October 27, 2008

Foiled Again, Mr. Deer?

Posted in Garden Pests at 6:38 pm by yjohn

This year, for the first time, I encountered a problem with deer eating my crops. In a mini-farm, a small herd of deer can do a lot of damage in a hurry; so the evidence of their passage was rather obvious.

Not tonite, deer.

Now, I like deer just as much as the next guy. Especially for dinner. But I live in what is called a “compact area” meaning that it is illegal for me to shoot them with either a firearm or a bow. Too bad, because there is a certain justice to the idea that I should eat the animal who ate my crops.

Anyway, as that wasn’t an option, I needed another alternative. I can’t just let Bambi and Co. eat my family out of house and home!

I tried all those sprays that could be bought at the local feed store. Expensive and almost — but not quite — useless.

Much better, though admittedly more diabolical, was the old “peanut butter on tinfoil wrapped around an electric fence” trick.
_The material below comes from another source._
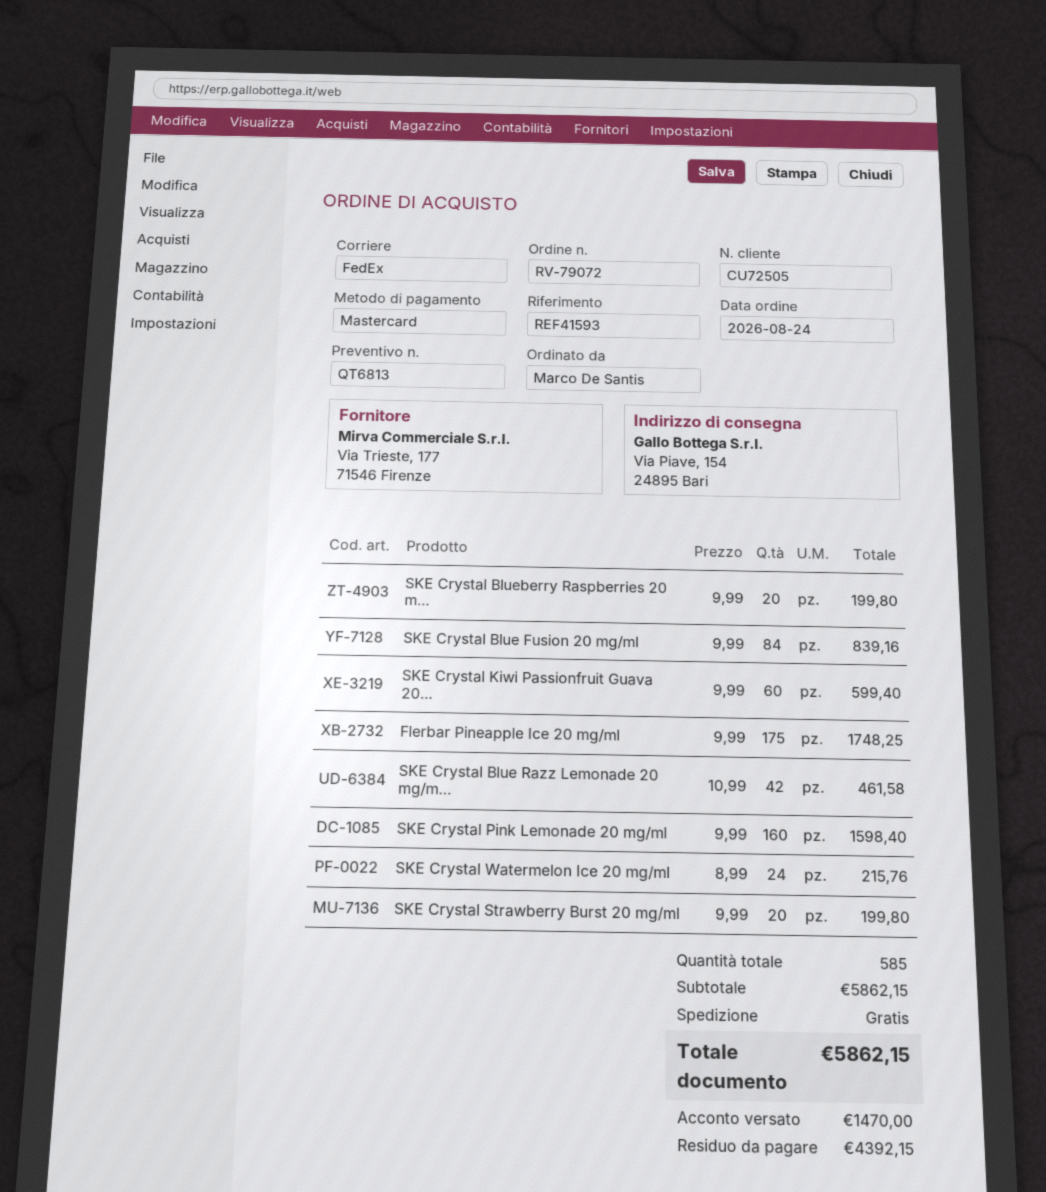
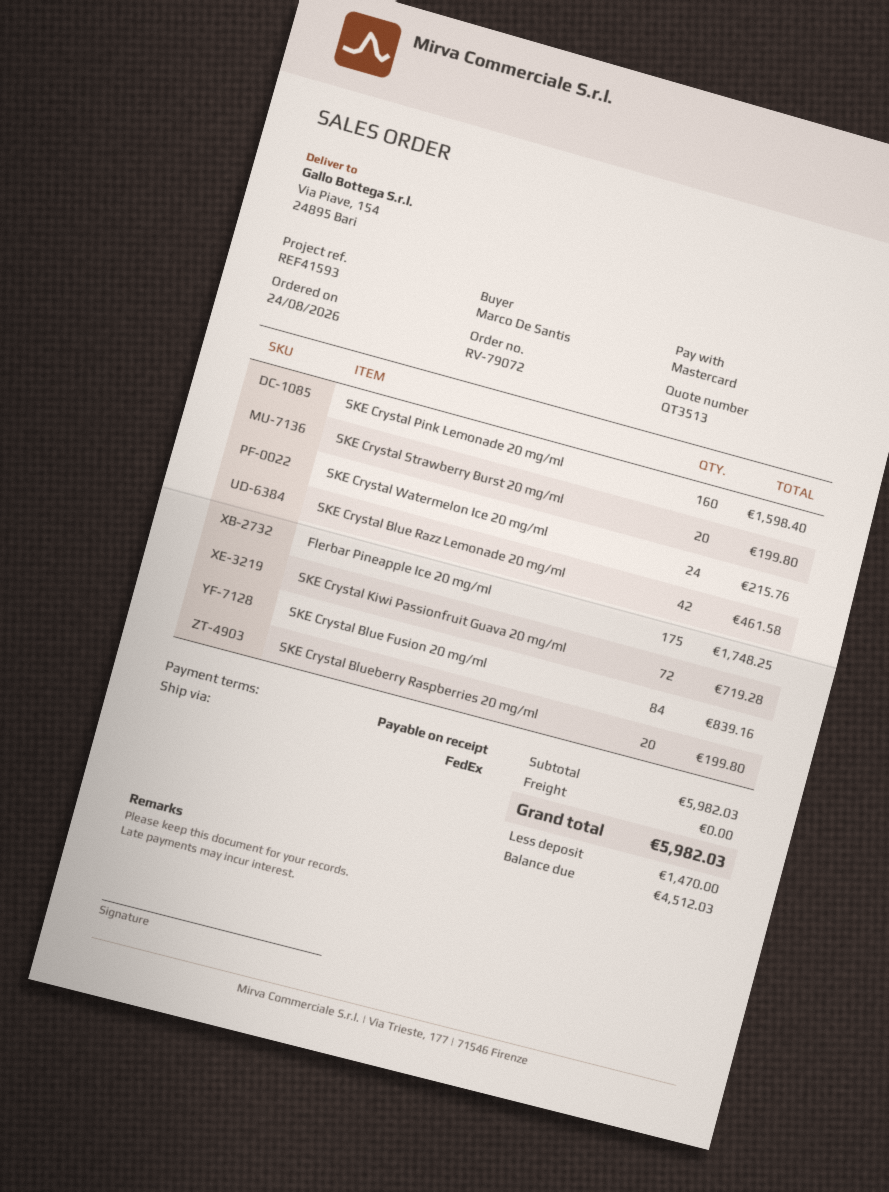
quote number: QT6813 -> QT3513
SKE Crystal Kiwi Passionfruit Guava 20...: 60 for 599.40 -> 72 for 719.28
subtotal: 5862.15 -> 5982.03
total: 5862.15 -> 5982.03
balance: 4392.15 -> 4512.03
You see, like practically everything else on the planet, deer love peanut butter. Very few body parts are more sensitive to electricity than the mouth. I just got some cheap “step on it to drive it into the ground” plastic fence stakes, some electric fence wire and an electric fence energizer.

Problem solved. Or, as the deer said: “Drats! Foiled again!”
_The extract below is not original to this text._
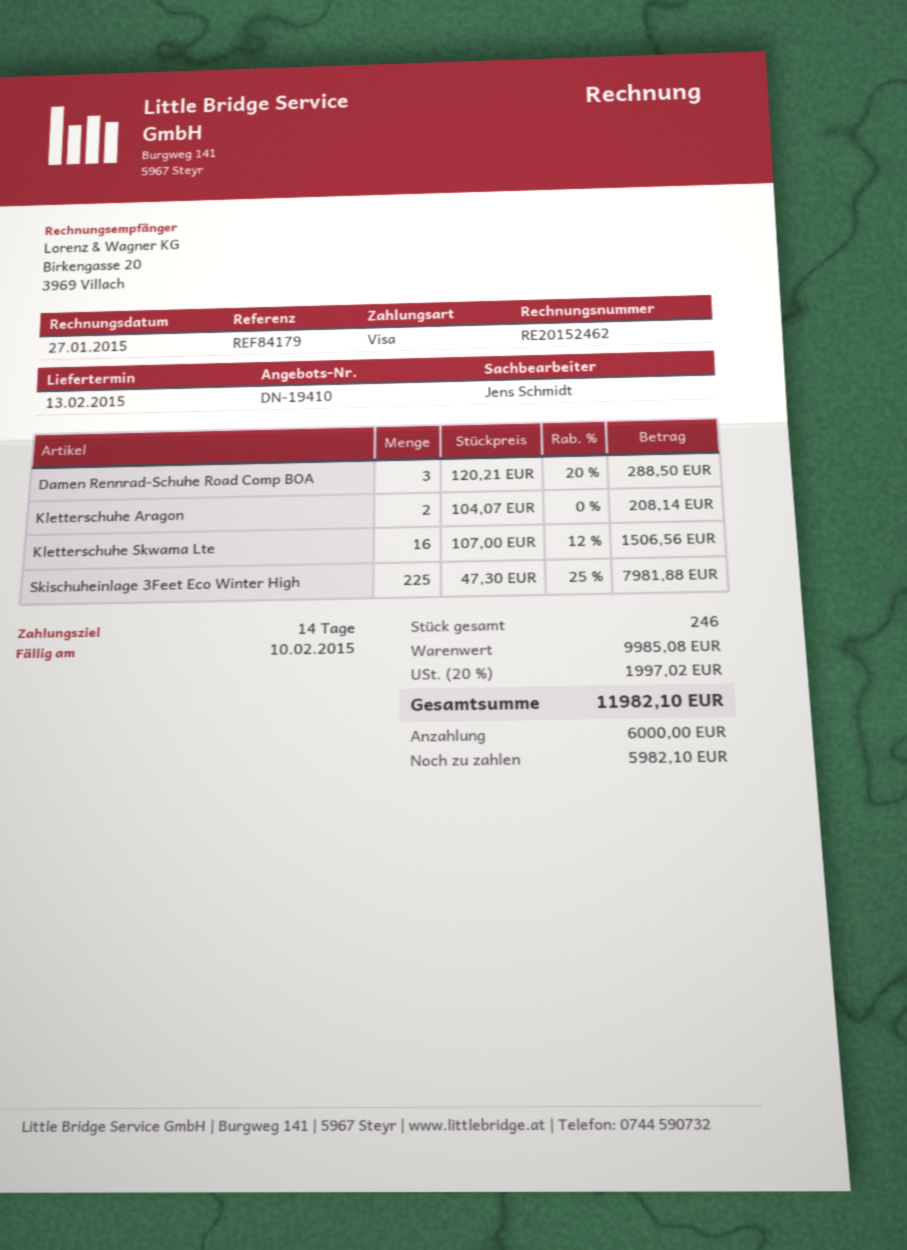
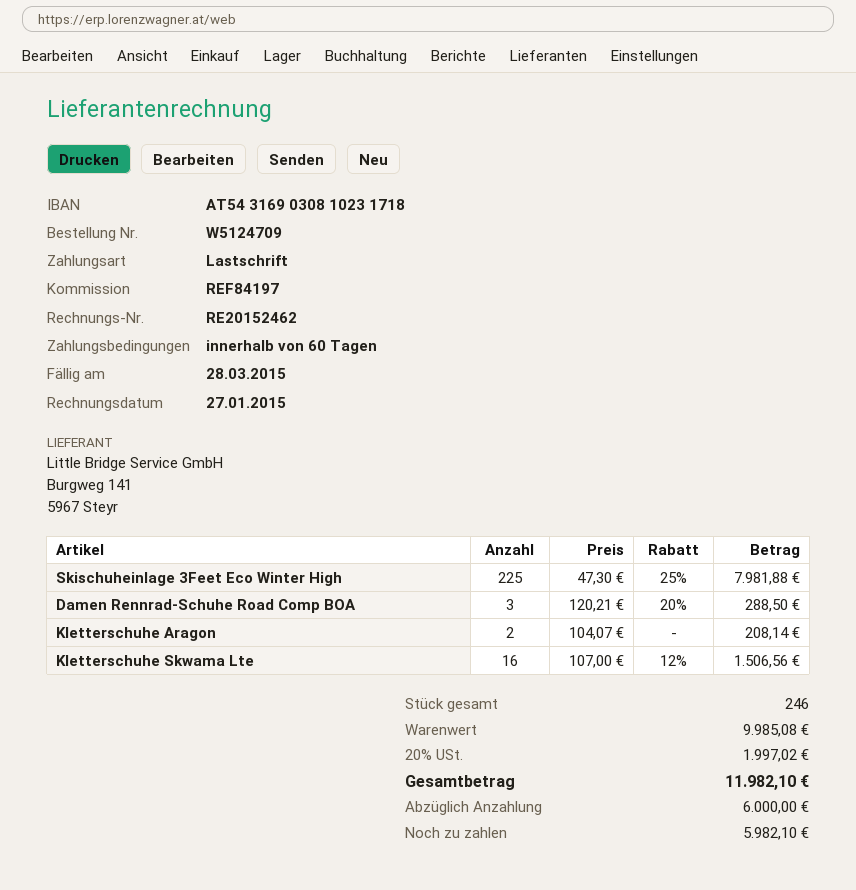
payment terms: 14 days -> 60 days
due date: 2015-02-10 -> 2015-03-28
reference: REF84179 -> REF84197
payment method: Visa -> direct debit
Okay, bad pun. But this is home agriculture, home of a sense of humor — even if it’s a bad one.

8 Comments »

  1. Gregory Kay said,

    Here in West Virginia we have an enormous deer population that keeps growing despite increased hunting. If you can’t shoot them in your garden, try the following, all of which work to some degree.

    1) Tie a dog near the garden. His barking generally frightens the deer at first, but you may have to move him occasionally, because they eventually figure out how far his chain will reach.

    2) Tie bunches of human hair up in women’s stockings (preferably used and unwashed to add to the smell.). Deer have a good sense of smell, and don’t care for this.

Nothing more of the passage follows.